Ricardo Ottoni Vaz Japiassu

O alvo original da pesquisa era um grupo de crianças e pré-adolescentes na faixa dos 7 aos 11 anos, regularmente matriculados nas quatro primeiras séries do ensino fundamental. O grupo foi inicialmente concebido para ser constituído por 6 pares de sujeitos de ambos os sexos (6 meninos e 6 meninas), perfazendo um total de 12 estudantes - sendo que cada série (1ª, 2ª, 3ª e 4ª) seria representada por 3 alunos. Mas, para minha surpresa, a classe multisseriada possuía, no início dos trabalhos, um total de 16 alunos (4 além do previsto).

O fato é que na Escola Regina Miranda, como em muitas outras instituições de ensino, existiam alunos adolescentes, repetentes, matriculados em todas as séries. Decidi aceitá-los na classe e assumi o desafio de desenvolver a pesquisa nestas novas condições.

Do grupo de 16 alunos com o qual teve início o trabalho, apenas 3 estudantes deixaram a turma: o primeiro (12 anos/4ª série), por motivo de mudança domiciliar; o segundo (14 anos/4ª série), por ter sido promovido da 4ª para a 5ª série, com base no aproveitamento obtido numa classe de aceleração e o terceiro (10 anos/3ª série), por receio da mãe de que as aulas de Teatro pudessem prejudicar o fraco desempenho escolar do filho.

A evasão desses 3 estudantes deu-se ainda durante o primeiro mês de atividade. Os demais permaneceram no grupo até o encerramento dos trabalhos e apenas, eventualmente, deixaram de comparecer a uma e outra sessão por motivo de enfermidade ou de ordem pessoal. O grupo permaneceu portanto com 13 alunos até o final do ano letivo. Deste total, 11 estudantes enquadravam-se na faixa etária (7 a 11 anos) e apenas 2 eram já adolescentes (duas moças, ambas com 13 anos).

Foram realizadas 24 sessões de jogos teatrais, perfazendo um total de 48 aulas (cada sessão equivalia a duas aulas "gêmeas" de Educação Artística: Teatro). Além do registro integral em áudio e vídeo das sessões, o comportamento dos escolares foi anotado em fichas individuais nas quais eu descrevia suas dificuldades, avanços no aprendizado do Teatro e aspectos do seu relacionamento com colegas. Paralelamente, mantive uma espécie de "caderneta de campo" na qual eram redigidas, semanalmente, as minhas reflexões, observações e notas sobre o desenvolvimento do trabalho com o grupo.

Ao longo do processo de trabalho ocorreram 3 reuniões com os pais e responsáveis pelos alunos (uma antes do início dos trabalhos, a segunda, no mês de julho, e a última, em novembro, próximo ao encerramento do ano letivo). Fiz entrevistas com os professores regulares dos educandos, coletei depoimentos de seus colegas e familiares, funcionários da escola e também consultei documentos escolares relativos a cada um dos sujeitos do grupo.

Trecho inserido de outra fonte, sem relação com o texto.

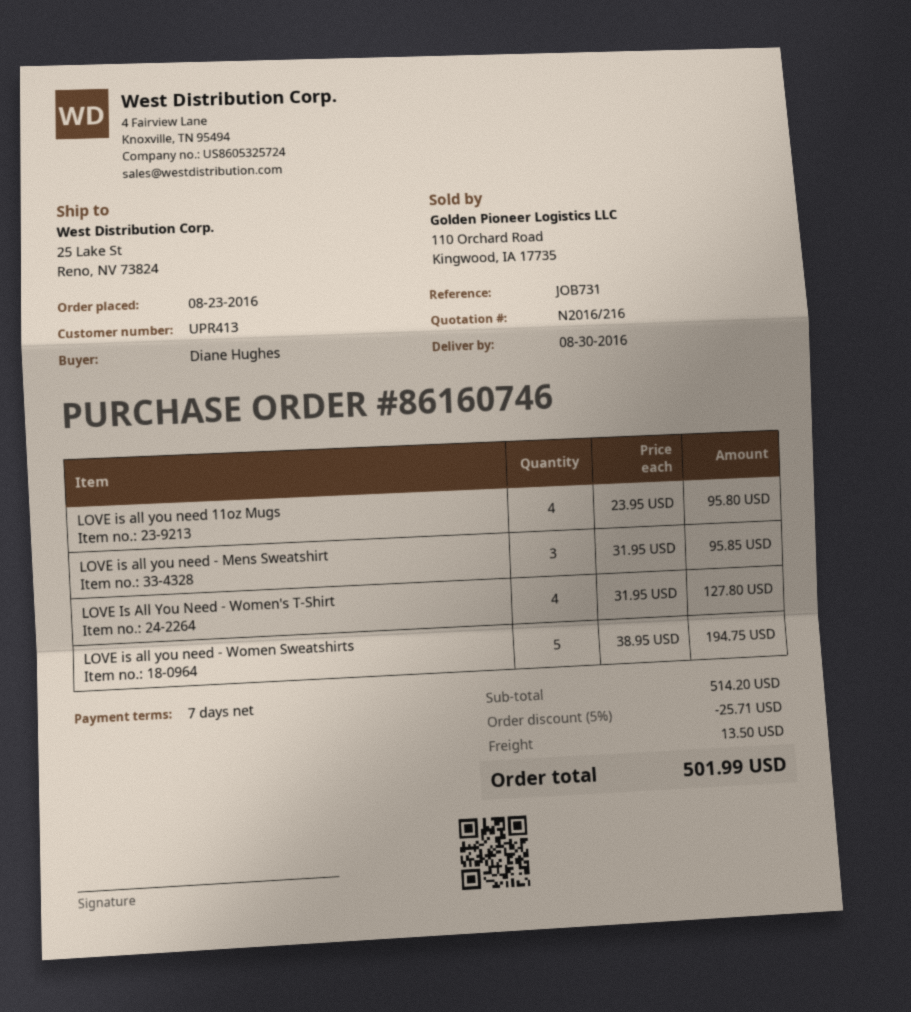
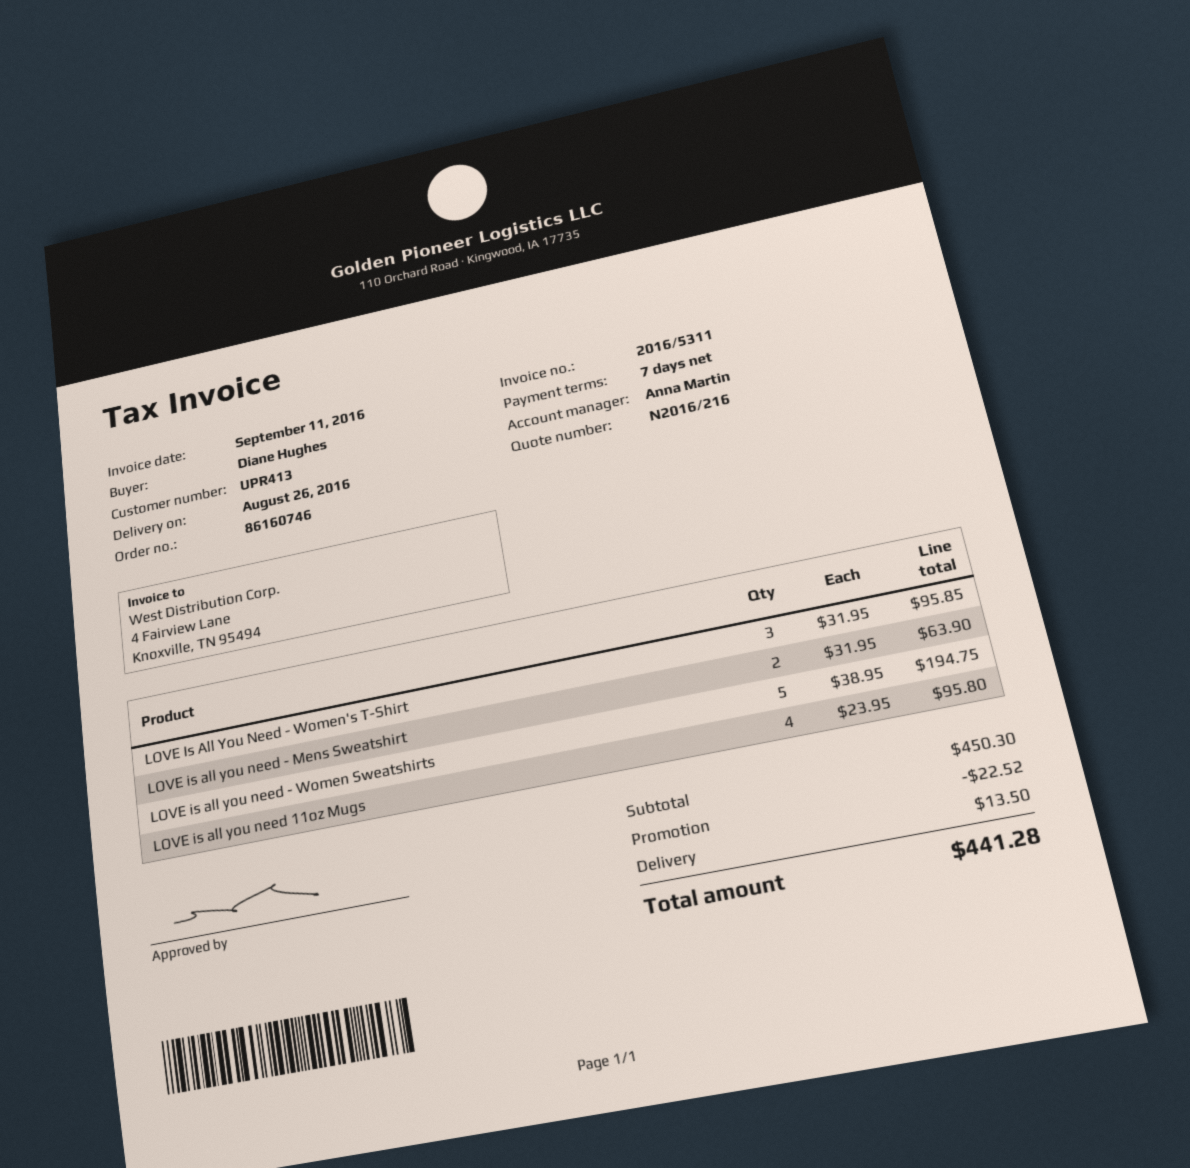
delivery date: 2016-08-30 -> 2016-08-26
LOVE is all you need - Mens Sweatshirt: 3 x 31.95 = 95.85 -> 2 x 31.95 = 63.90
LOVE Is All You Need - Women's T-Shirt: 4 x 31.95 = 127.80 -> 3 x 31.95 = 95.85
subtotal: 514.20 -> 450.30
discount: 25.71 -> 22.52
total: 501.99 -> 441.28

As aulas-sessões de Teatro cumpriam sempre o seguinte ritual:

Círculo de discussão, que instalava a sessão;

Jogos tradicionais infantis, nos quais eram enfatizados aspectos originais de teatralidade;

Jogos teatrais direcionados especificamente para apropriação do conceito de fisicalização;

Avaliação coletiva e auto-avaliação das ações desenvolvidas pelas equipes, logo após seu desempenho na área de jogo;

Círculo de discussão, que encerrava os trabalhos do dia.

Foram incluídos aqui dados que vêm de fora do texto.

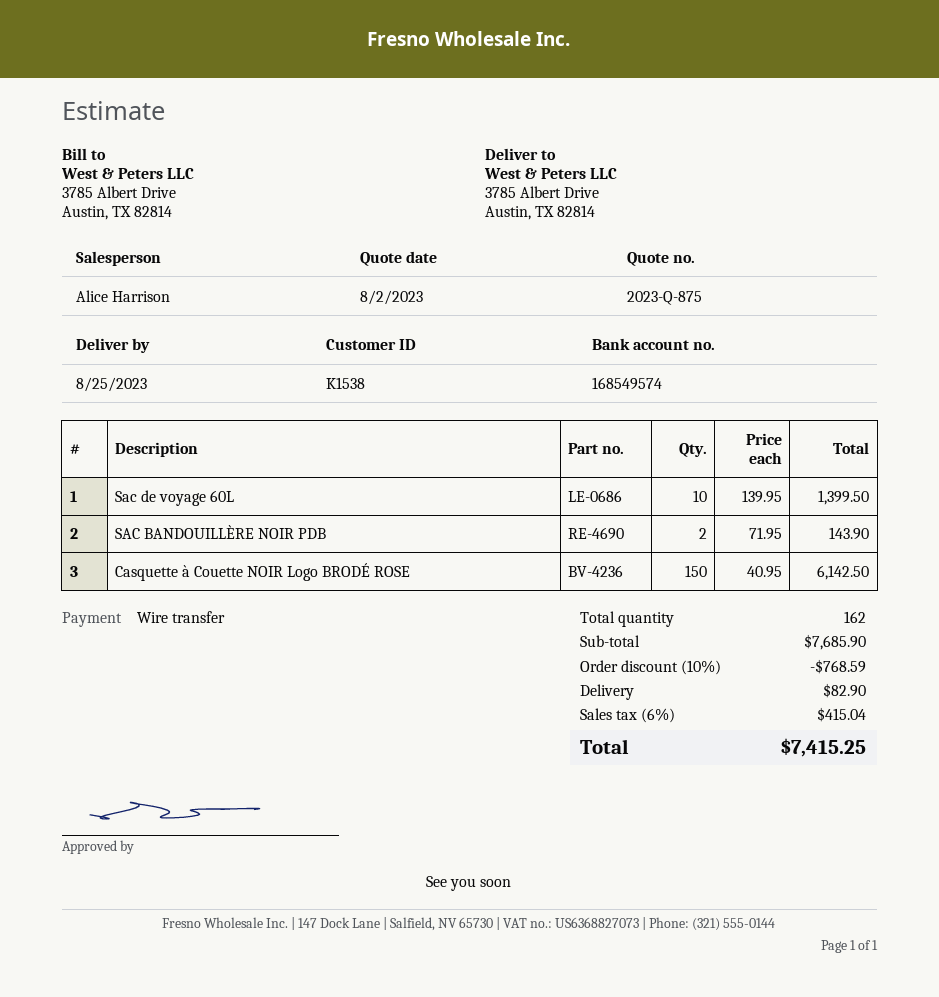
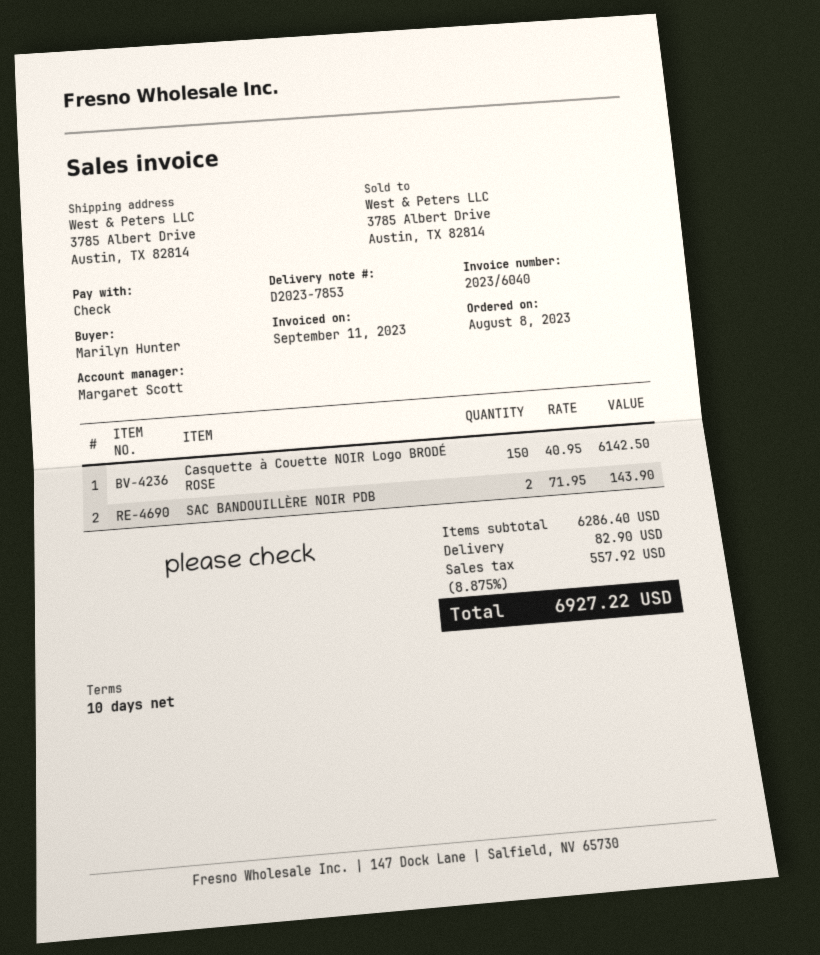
sales rep: Alice Harrison -> Margaret Scott
payment method: bank transfer -> cheque
Sac de voyage 60L: 10 x 139.95 = 1399.50 -> none
subtotal: 7685.90 -> 6286.40
discount: 10% = 768.59 -> none
tax: 6% = 415.04 -> 8.875% = 557.92
total: 7415.25 -> 6927.22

A abordagem histórico-cultural da formação de conceitos

O processo ontogenético de formação de conceitos foi examinado e estudado por Vygotsky de maneira radicalmente inovadora na sua época. Suas investigações lhe permitiram identificar 3 grandes fases no processo de desenvolvimento das formas superiores de funcionamento mental humano, as quais percorrem uma trajetória que começa com o pensamento sincrético até alcançar o pensamento categorial (por conceitos). Cada uma dessas fases, por sua vez, foi subdividida por ele em diversos estágios (Vygotsky, 1987):

Primeira Fase - Agregação desorganizada, Amontoado, Sincretismo ou Coerência Incoerente: O significado das palavras denota para o sujeito apenas um conglomerado vago e sincrético de objetos isolados, quer dizer, o sujeito confunde elos subjetivos com elos reais entre as "coisas". Objetos são agrupados sob o significado de uma palavra que, embora de fato reflita alguns elos objetivos com as "coisas" nomeadas, também refletem elos fortuitos relacionados com as impressões subjetivas e percepções singulares do sujeito.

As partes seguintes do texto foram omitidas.